Transcribe every line below exactly; no image goes into the output.

____

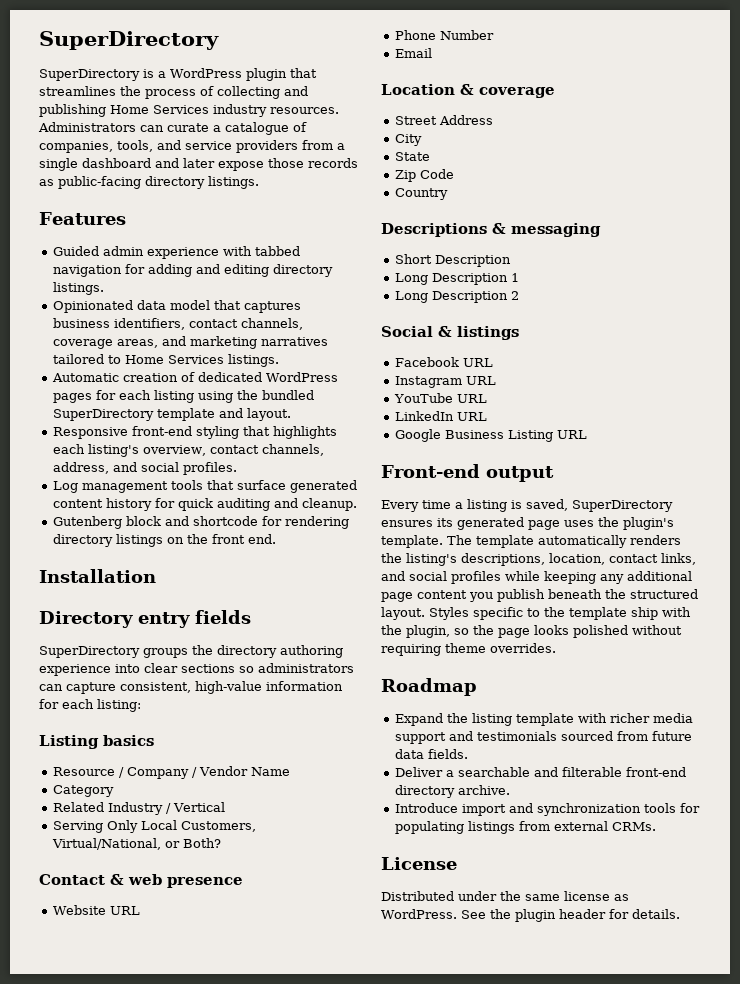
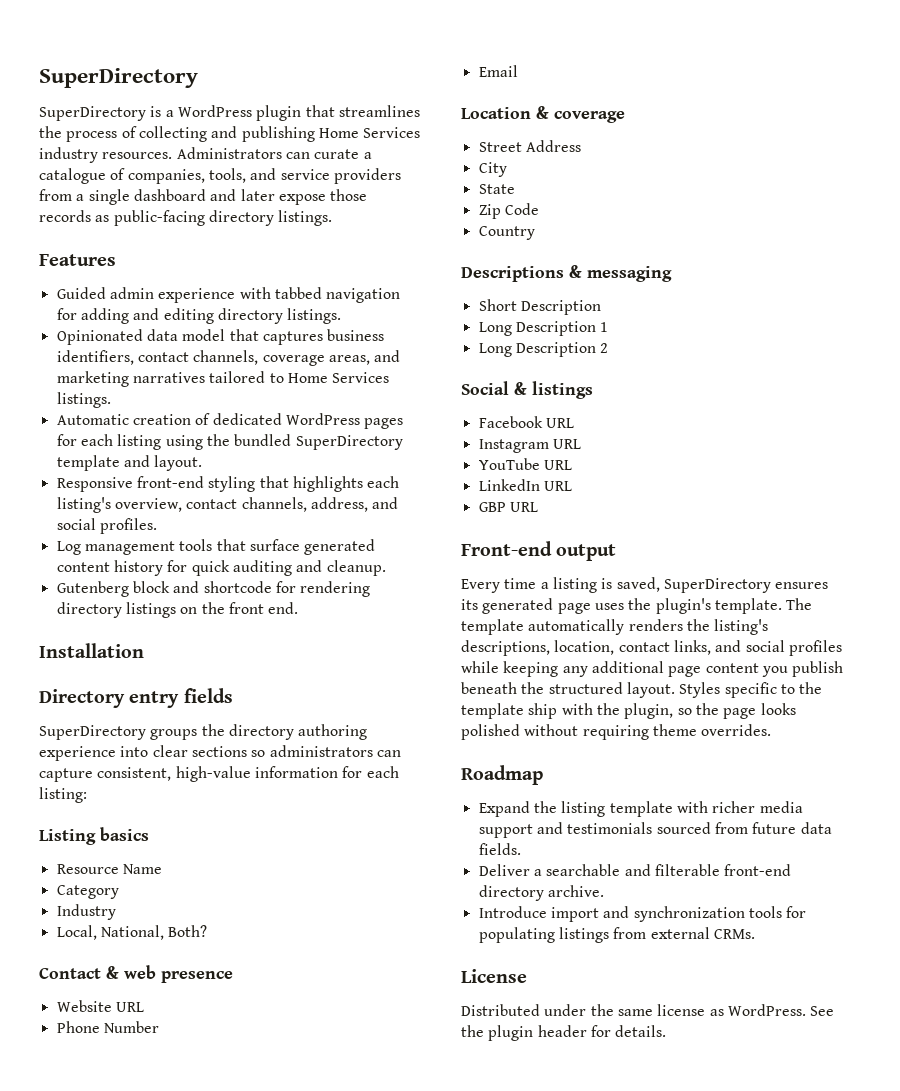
- Resource / Company / Vendor Name
+ Resource Name
- Related Industry / Vertical
- Serving Only Local Customers, Virtual/National, or Both?
+ Industry
+ Local, National, Both?
- Google Business Listing URL
+ GBP URL

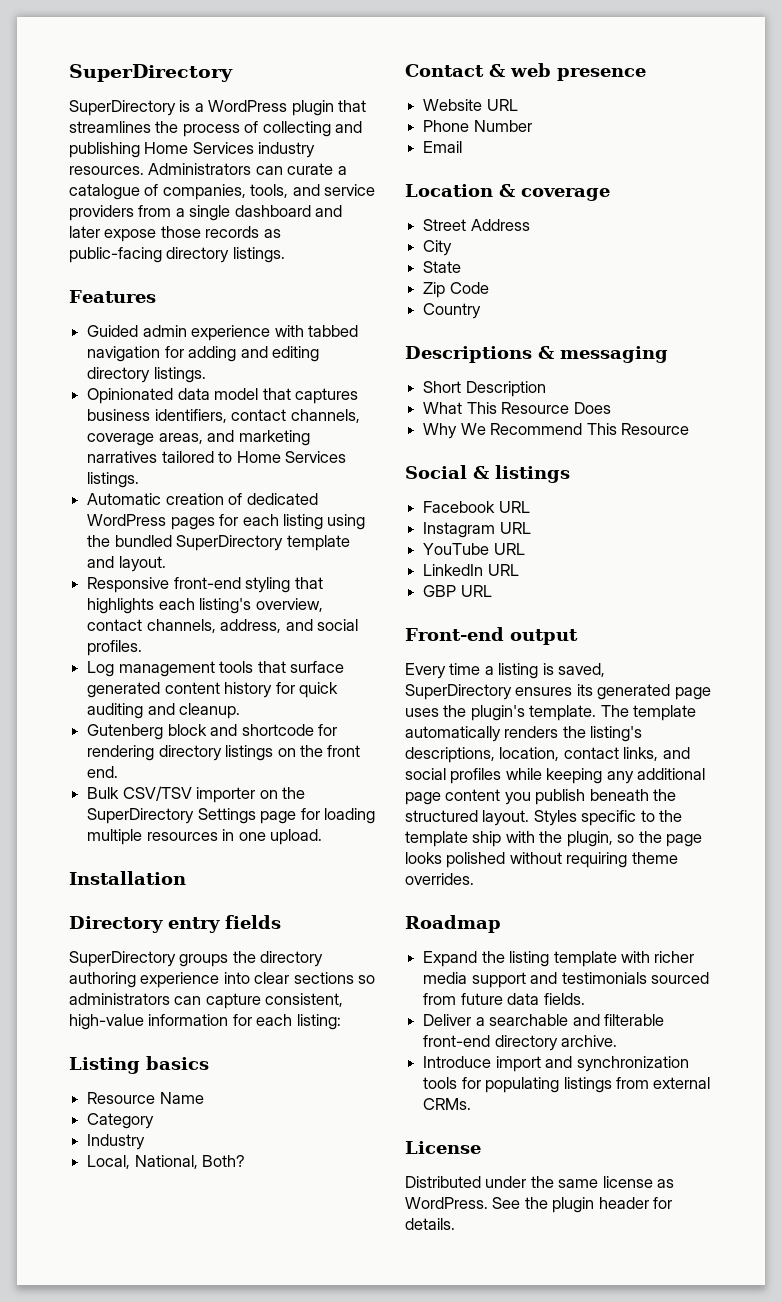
+ Bulk CSV/TSV importer on the SuperDirectory Settings page for loading multiple resources in one upload.
- Long Description 1
- Long Description 2
+ What This Resource Does
+ Why We Recommend This Resource

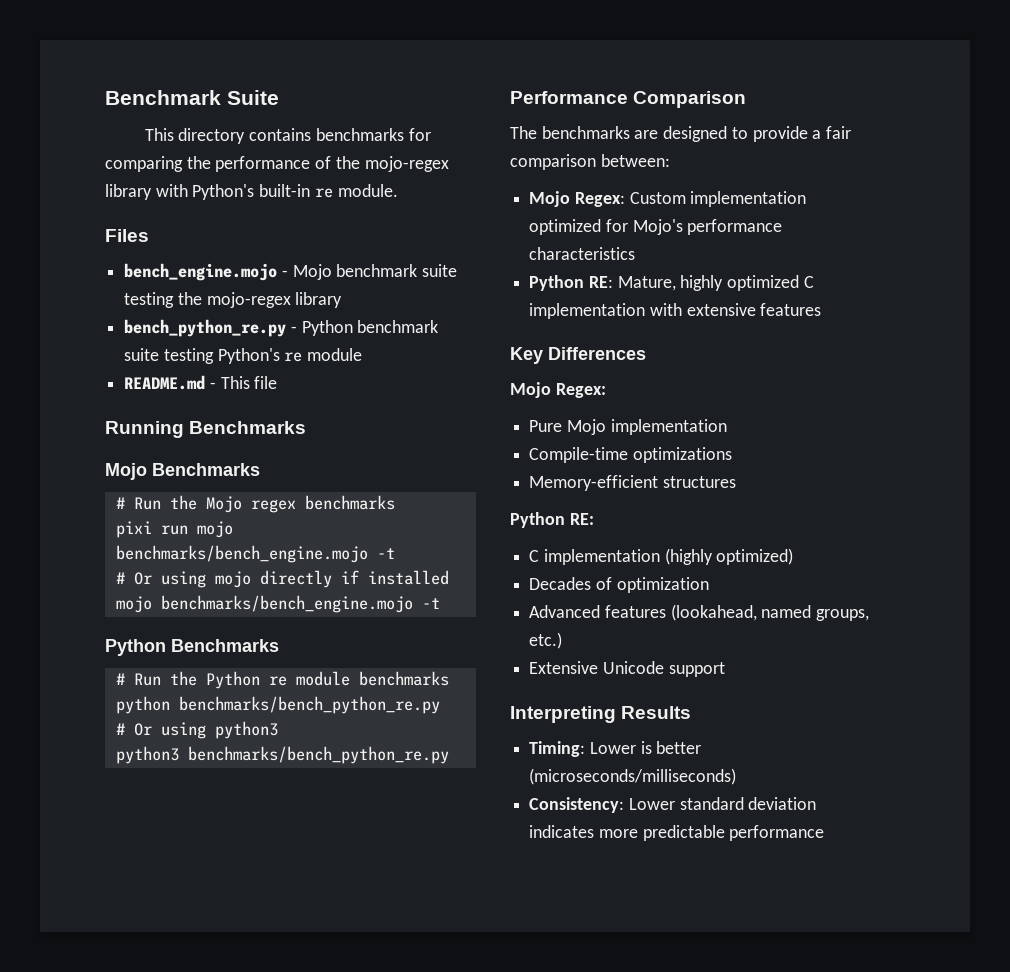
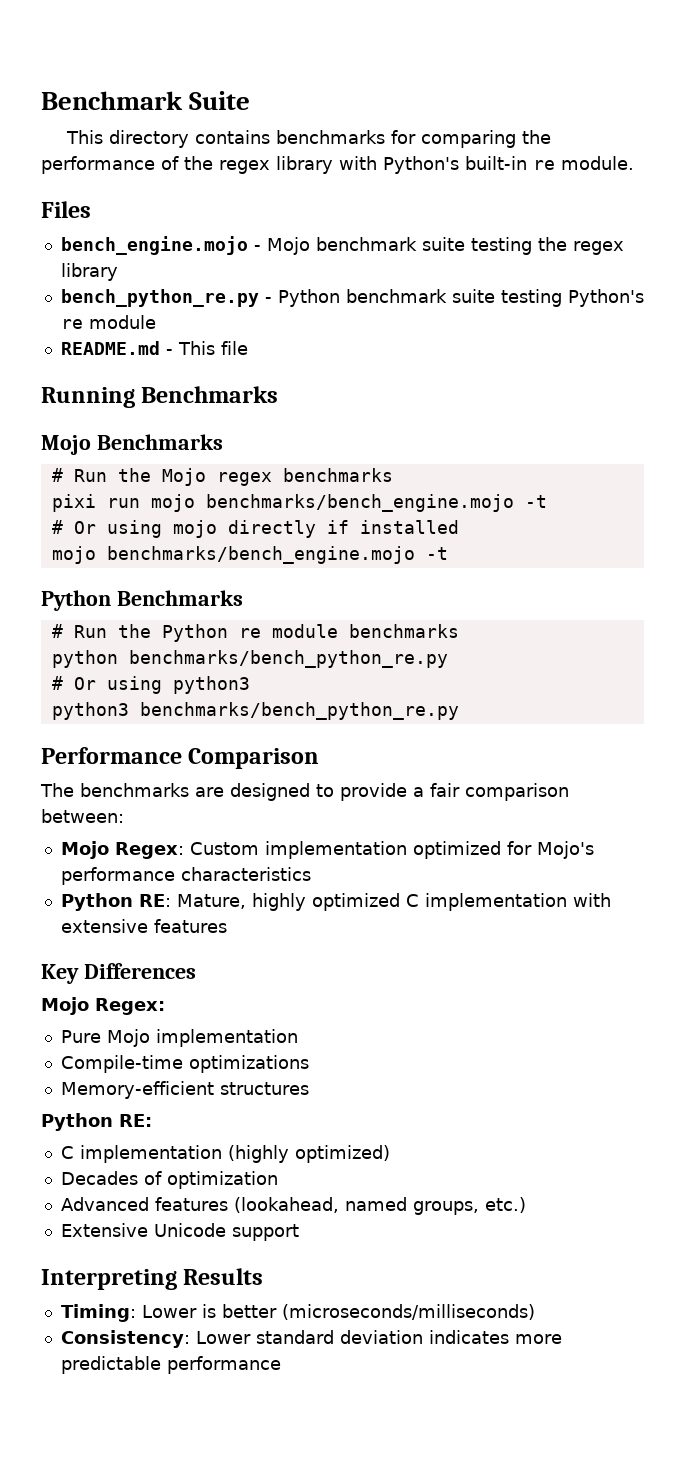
- This directory contains benchmarks for comparing the performance of the mojo-regex library with Python's built-in re module.
+ This directory contains benchmarks for comparing the performance of the regex library with Python's built-in re module.
- bench_engine.mojo - Mojo benchmark suite testing the mojo-regex library
+ bench_engine.mojo - Mojo benchmark suite testing the regex library

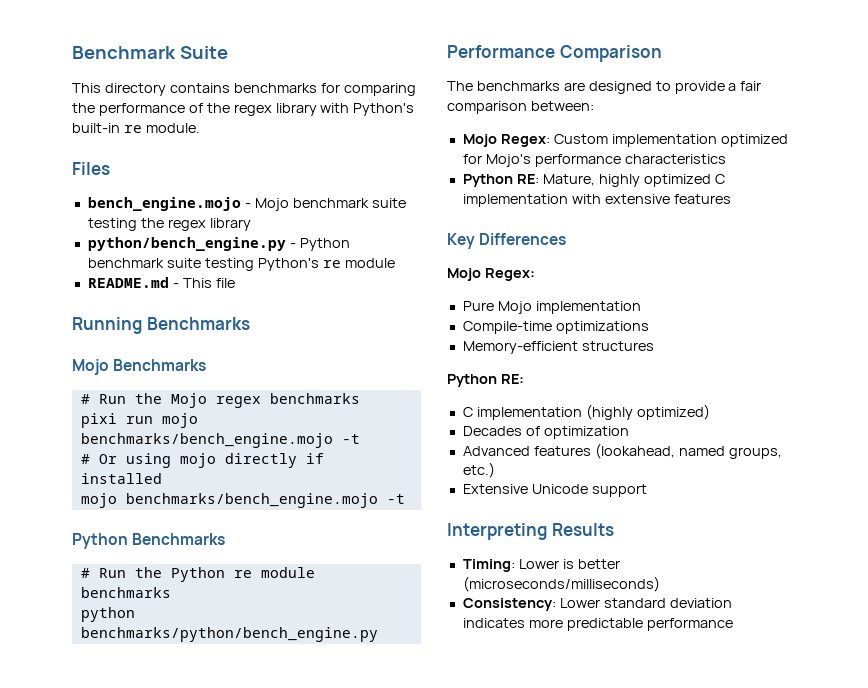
- bench_python_re.py - Python benchmark suite testing Python's re module
+ python/bench_engine.py - Python benchmark suite testing Python's re module
- python benchmarks/bench_python_re.py
- # Or using python3
- python3 benchmarks/bench_python_re.py
+ python benchmarks/python/bench_engine.py

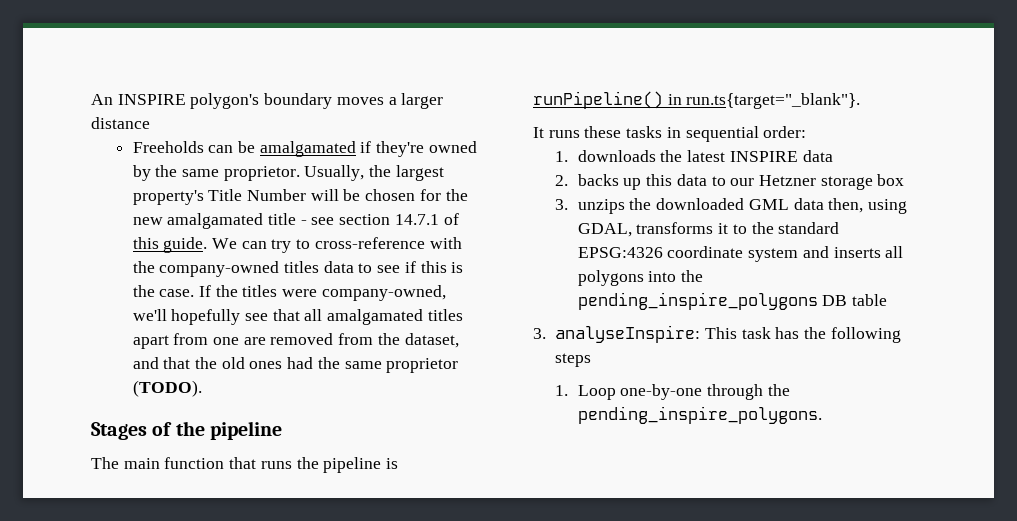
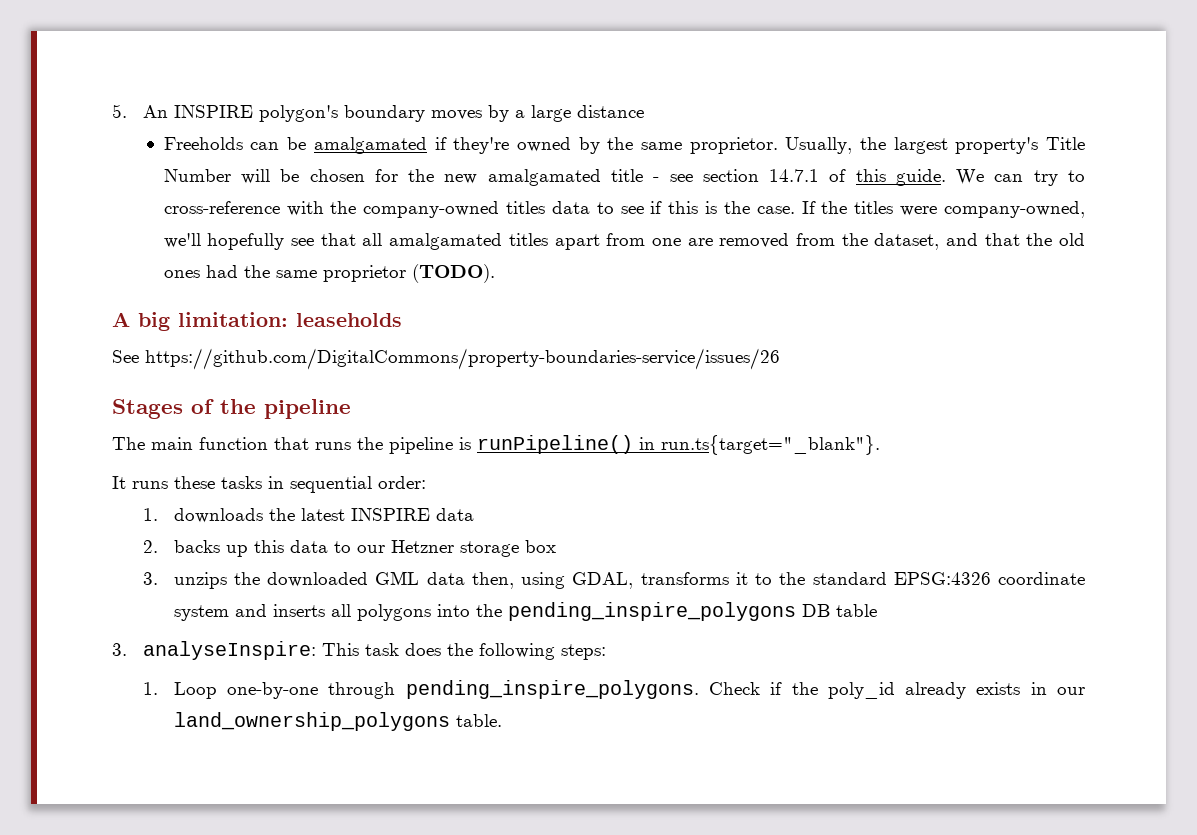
- An INSPIRE polygon's boundary moves a larger distance
+ 5. An INSPIRE polygon's boundary moves by a large distance
+ A big limitation: leaseholds
+ See https://github.com/DigitalCommons/property-boundaries-service/issues/26
- 3. analyseInspire: This task has the following steps
+ 3. analyseInspire: This task does the following steps:
- 1. Loop one-by-one through the pending_inspire_polygons.
+ 1. Loop one-by-one through pending_inspire_polygons. Check if the poly_id already exists in our land_ownership_polygons table.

____

ANSWER TO THIS TASK
- Resource / Company / Vendor Name
+ Resource Name
- Related Industry / Vertical
- Serving Only Local Customers, Virtual/National, or Both?
+ Industry
+ Local, National, Both?
- Google Business Listing URL
+ GBP URL

+ Bulk CSV/TSV importer on the SuperDirectory Settings page for loading multiple resources in one upload.
- Long Description 1
- Long Description 2
+ What This Resource Does
+ Why We Recommend This Resource

- This directory contains benchmarks for comparing the performance of the mojo-regex library with Python's built-in re module.
+ This directory contains benchmarks for comparing the performance of the regex library with Python's built-in re module.
- bench_engine.mojo - Mojo benchmark suite testing the mojo-regex library
+ bench_engine.mojo - Mojo benchmark suite testing the regex library

- bench_python_re.py - Python benchmark suite testing Python's re module
+ python/bench_engine.py - Python benchmark suite testing Python's re module
- python benchmarks/bench_python_re.py
- # Or using python3
- python3 benchmarks/bench_python_re.py
+ python benchmarks/python/bench_engine.py

- An INSPIRE polygon's boundary moves a larger distance
+ 5. An INSPIRE polygon's boundary moves by a large distance
+ A big limitation: leaseholds
+ See https://github.com/DigitalCommons/property-boundaries-service/issues/26
- 3. analyseInspire: This task has the following steps
+ 3. analyseInspire: This task does the following steps:
- 1. Loop one-by-one through the pending_inspire_polygons.
+ 1. Loop one-by-one through pending_inspire_polygons. Check if the poly_id already exists in our land_ownership_polygons table.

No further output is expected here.